_Task statement:_
Where does the string "associated" occur in the entries below? Copy every line where it does.

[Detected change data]
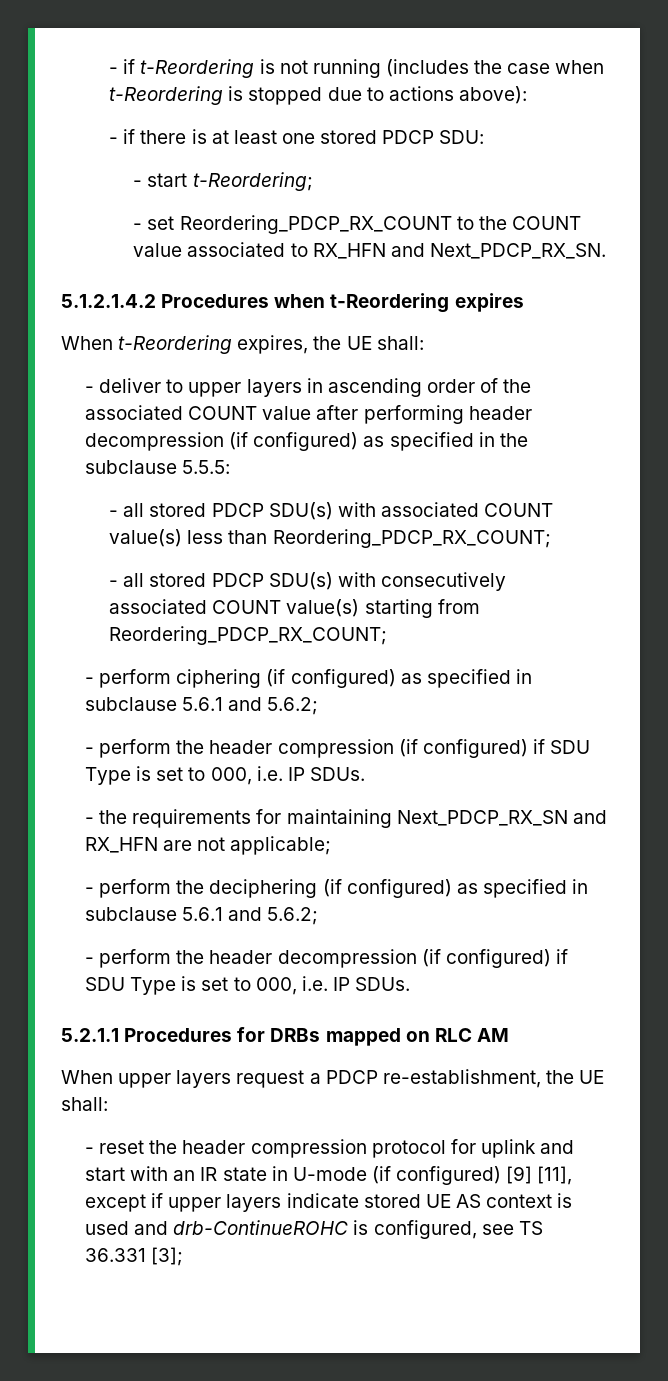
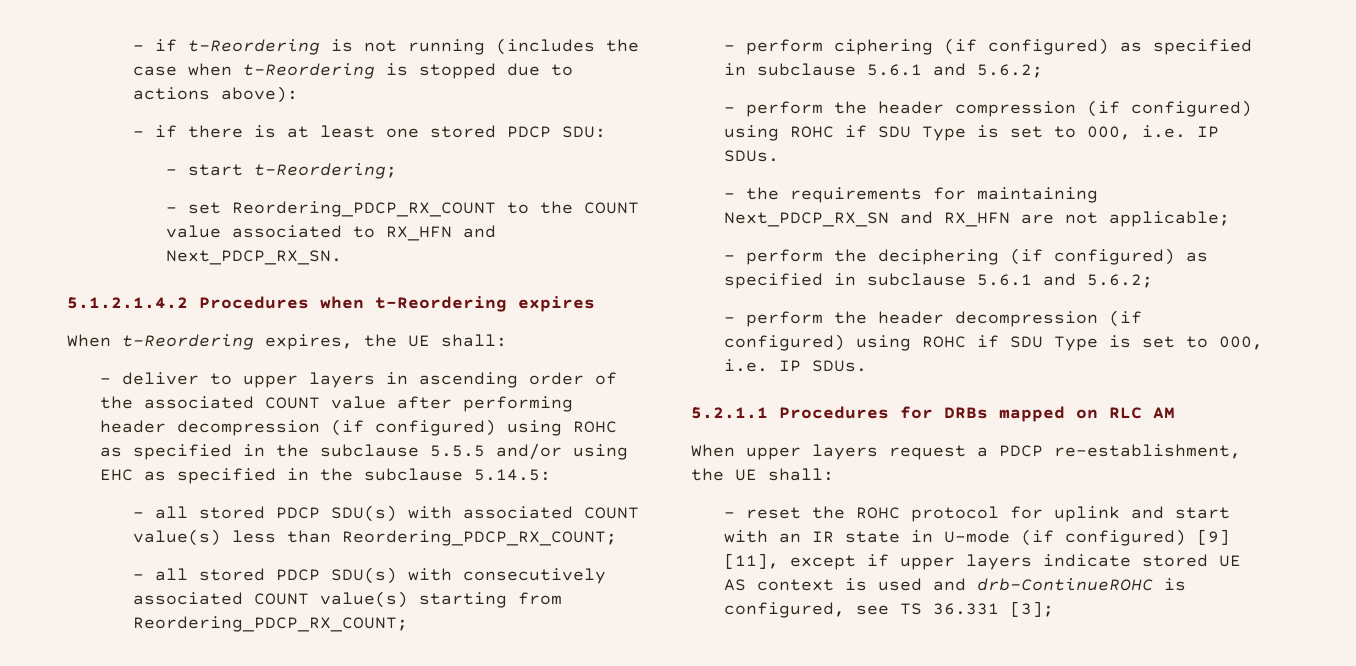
- - deliver to upper layers in ascending order of the associated COUNT value after performing header decompression (if configured) as specified in the subclause 5.5.5:
+ - deliver to upper layers in ascending order of the associated COUNT value after performing header decompression (if configured) using ROHC as specified in the subclause 5.5.5 and/or using EHC as specified in the subclause 5.14.5:
- - perform the header compression (if configured) if SDU Type is set to 000, i.e. IP SDUs.
+ - perform the header compression (if configured) using ROHC if SDU Type is set to 000, i.e. IP SDUs.
- - perform the header decompression (if configured) if SDU Type is set to 000, i.e. IP SDUs.
+ - perform the header decompression (if configured) using ROHC if SDU Type is set to 000, i.e. IP SDUs.
- - reset the header compression protocol for uplink and start with an IR state in U-mode (if configured) [9] [11], except if upper layers indicate stored UE AS context is used and drb-ContinueROHC is configured, see TS 36.331 [3];
+ - reset the ROHC protocol for uplink and start with an IR state in U-mode (if configured) [9] [11], except if upper layers indicate stored UE AS context is used and drb-ContinueROHC is configured, see TS 36.331 [3];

_Answer box:_
- - deliver to upper layers in ascending order of the associated COUNT value after performing header decompression (if configured) as specified in the subclause 5.5.5:
+ - deliver to upper layers in ascending order of the associated COUNT value after performing header decompression (if configured) using ROHC as specified in the subclause 5.5.5 and/or using EHC as specified in the subclause 5.14.5:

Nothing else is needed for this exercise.